**** Exercise data ****

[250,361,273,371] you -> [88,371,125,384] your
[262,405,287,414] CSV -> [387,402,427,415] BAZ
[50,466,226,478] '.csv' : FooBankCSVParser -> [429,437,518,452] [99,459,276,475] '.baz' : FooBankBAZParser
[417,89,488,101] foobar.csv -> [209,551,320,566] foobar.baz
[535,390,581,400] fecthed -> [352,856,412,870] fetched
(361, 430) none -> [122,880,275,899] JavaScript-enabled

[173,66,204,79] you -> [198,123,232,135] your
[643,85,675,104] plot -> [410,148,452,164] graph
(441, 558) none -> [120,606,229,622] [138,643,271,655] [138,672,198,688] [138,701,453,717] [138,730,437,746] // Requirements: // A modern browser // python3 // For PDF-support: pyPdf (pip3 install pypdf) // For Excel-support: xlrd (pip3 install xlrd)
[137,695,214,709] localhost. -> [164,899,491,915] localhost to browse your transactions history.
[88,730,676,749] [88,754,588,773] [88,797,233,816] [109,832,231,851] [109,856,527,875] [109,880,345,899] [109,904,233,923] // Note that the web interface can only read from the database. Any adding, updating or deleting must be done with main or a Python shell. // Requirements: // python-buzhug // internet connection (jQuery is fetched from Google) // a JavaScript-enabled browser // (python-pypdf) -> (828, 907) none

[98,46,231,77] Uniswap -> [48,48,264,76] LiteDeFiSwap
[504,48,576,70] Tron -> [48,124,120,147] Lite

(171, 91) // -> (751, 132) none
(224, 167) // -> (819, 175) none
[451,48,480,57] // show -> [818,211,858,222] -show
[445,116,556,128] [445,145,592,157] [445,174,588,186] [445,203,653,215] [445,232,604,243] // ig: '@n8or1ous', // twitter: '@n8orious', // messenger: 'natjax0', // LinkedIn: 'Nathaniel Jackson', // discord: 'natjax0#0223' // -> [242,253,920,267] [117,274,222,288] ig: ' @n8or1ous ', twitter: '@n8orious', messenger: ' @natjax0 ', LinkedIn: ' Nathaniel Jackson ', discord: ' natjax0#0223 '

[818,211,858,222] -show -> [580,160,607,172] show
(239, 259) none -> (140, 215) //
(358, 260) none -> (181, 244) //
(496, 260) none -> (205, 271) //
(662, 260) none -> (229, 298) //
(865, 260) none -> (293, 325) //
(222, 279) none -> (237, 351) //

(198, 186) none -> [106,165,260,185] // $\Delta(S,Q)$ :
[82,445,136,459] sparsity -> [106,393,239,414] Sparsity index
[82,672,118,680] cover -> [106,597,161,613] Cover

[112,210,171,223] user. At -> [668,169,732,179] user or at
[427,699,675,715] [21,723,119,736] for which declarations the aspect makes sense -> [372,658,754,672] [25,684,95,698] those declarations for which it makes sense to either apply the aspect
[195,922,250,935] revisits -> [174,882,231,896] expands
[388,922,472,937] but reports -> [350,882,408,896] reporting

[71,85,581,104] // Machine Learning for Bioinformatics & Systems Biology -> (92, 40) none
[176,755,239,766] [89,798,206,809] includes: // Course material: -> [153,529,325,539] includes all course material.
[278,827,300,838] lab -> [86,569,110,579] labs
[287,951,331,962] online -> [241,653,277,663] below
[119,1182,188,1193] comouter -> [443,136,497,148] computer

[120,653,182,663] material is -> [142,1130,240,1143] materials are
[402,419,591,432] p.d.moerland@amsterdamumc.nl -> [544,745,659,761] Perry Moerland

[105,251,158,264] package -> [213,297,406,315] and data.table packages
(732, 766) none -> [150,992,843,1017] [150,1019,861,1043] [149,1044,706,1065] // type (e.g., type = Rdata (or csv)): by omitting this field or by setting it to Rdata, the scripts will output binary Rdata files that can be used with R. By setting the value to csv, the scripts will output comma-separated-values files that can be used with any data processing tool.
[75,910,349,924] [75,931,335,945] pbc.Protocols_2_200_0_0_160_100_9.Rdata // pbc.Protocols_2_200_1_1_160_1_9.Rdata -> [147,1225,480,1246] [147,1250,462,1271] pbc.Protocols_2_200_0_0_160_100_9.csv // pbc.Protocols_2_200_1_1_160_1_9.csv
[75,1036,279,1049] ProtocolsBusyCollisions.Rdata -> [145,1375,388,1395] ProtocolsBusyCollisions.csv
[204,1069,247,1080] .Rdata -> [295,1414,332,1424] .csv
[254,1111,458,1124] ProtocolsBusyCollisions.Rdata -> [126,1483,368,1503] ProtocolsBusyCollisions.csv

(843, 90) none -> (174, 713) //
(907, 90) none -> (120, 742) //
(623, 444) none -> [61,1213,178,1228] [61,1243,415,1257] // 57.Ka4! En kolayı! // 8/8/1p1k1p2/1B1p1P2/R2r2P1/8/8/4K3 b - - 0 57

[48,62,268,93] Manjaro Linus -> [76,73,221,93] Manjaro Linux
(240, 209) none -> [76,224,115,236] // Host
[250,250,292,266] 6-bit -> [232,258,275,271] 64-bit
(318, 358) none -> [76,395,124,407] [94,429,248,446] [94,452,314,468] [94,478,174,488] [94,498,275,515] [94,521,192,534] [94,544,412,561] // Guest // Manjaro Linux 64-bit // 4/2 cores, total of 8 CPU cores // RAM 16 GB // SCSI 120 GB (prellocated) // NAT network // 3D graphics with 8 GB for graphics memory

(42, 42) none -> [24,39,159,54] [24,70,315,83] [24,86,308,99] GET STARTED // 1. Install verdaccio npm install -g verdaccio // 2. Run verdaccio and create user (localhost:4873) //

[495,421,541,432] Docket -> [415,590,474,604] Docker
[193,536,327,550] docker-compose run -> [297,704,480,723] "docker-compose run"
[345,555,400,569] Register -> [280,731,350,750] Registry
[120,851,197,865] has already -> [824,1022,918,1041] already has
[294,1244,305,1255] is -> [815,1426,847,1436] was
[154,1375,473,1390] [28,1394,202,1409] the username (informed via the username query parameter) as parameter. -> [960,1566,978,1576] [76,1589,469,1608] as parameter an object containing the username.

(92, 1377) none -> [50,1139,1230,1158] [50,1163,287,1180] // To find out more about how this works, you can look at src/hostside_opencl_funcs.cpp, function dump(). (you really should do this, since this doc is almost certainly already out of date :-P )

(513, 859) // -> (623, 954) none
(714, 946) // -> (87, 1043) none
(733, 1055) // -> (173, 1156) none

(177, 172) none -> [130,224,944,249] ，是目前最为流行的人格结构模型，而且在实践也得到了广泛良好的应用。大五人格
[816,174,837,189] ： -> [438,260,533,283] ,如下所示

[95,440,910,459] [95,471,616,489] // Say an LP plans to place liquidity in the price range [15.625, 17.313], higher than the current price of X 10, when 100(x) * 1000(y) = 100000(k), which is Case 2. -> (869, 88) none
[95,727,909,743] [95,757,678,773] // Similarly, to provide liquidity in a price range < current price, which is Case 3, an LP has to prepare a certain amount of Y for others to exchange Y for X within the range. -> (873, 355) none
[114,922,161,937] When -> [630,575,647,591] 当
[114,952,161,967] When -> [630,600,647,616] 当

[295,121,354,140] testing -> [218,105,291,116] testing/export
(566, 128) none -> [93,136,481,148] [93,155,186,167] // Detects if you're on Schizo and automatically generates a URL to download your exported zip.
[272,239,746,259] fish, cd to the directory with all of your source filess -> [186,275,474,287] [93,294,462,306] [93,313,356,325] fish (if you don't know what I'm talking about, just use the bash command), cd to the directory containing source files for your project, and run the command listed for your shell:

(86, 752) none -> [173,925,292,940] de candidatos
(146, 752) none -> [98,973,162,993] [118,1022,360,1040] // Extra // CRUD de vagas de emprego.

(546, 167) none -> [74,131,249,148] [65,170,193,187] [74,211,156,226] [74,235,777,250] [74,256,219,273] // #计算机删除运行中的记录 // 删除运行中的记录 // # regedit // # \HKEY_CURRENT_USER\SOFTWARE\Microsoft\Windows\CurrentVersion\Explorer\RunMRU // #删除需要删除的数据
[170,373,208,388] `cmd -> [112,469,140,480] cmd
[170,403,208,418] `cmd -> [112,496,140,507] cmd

****

Going down the listing above, begin printing at the line with "[50,466,226,478] '.csv' : FooBankCSVParser" and finish with the line with "(662, 260) none -> (229, 298) //", exactly as they appear.

• Response to the task:
[50,466,226,478] '.csv' : FooBankCSVParser -> [429,437,518,452] [99,459,276,475] '.baz' : FooBankBAZParser
[417,89,488,101] foobar.csv -> [209,551,320,566] foobar.baz
[535,390,581,400] fecthed -> [352,856,412,870] fetched
(361, 430) none -> [122,880,275,899] JavaScript-enabled

[173,66,204,79] you -> [198,123,232,135] your
[643,85,675,104] plot -> [410,148,452,164] graph
(441, 558) none -> [120,606,229,622] [138,643,271,655] [138,672,198,688] [138,701,453,717] [138,730,437,746] // Requirements: // A modern browser // python3 // For PDF-support: pyPdf (pip3 install pypdf) // For Excel-support: xlrd (pip3 install xlrd)
[137,695,214,709] localhost. -> [164,899,491,915] localhost to browse your transactions history.
[88,730,676,749] [88,754,588,773] [88,797,233,816] [109,832,231,851] [109,856,527,875] [109,880,345,899] [109,904,233,923] // Note that the web interface can only read from the database. Any adding, updating or deleting must be done with main or a Python shell. // Requirements: // python-buzhug // internet connection (jQuery is fetched from Google) // a JavaScript-enabled browser // (python-pypdf) -> (828, 907) none

[98,46,231,77] Uniswap -> [48,48,264,76] LiteDeFiSwap
[504,48,576,70] Tron -> [48,124,120,147] Lite

(171, 91) // -> (751, 132) none
(224, 167) // -> (819, 175) none
[451,48,480,57] // show -> [818,211,858,222] -show
[445,116,556,128] [445,145,592,157] [445,174,588,186] [445,203,653,215] [445,232,604,243] // ig: '@n8or1ous', // twitter: '@n8orious', // messenger: 'natjax0', // LinkedIn: 'Nathaniel Jackson', // discord: 'natjax0#0223' // -> [242,253,920,267] [117,274,222,288] ig: ' @n8or1ous ', twitter: '@n8orious', messenger: ' @natjax0 ', LinkedIn: ' Nathaniel Jackson ', discord: ' natjax0#0223 '

[818,211,858,222] -show -> [580,160,607,172] show
(239, 259) none -> (140, 215) //
(358, 260) none -> (181, 244) //
(496, 260) none -> (205, 271) //
(662, 260) none -> (229, 298) //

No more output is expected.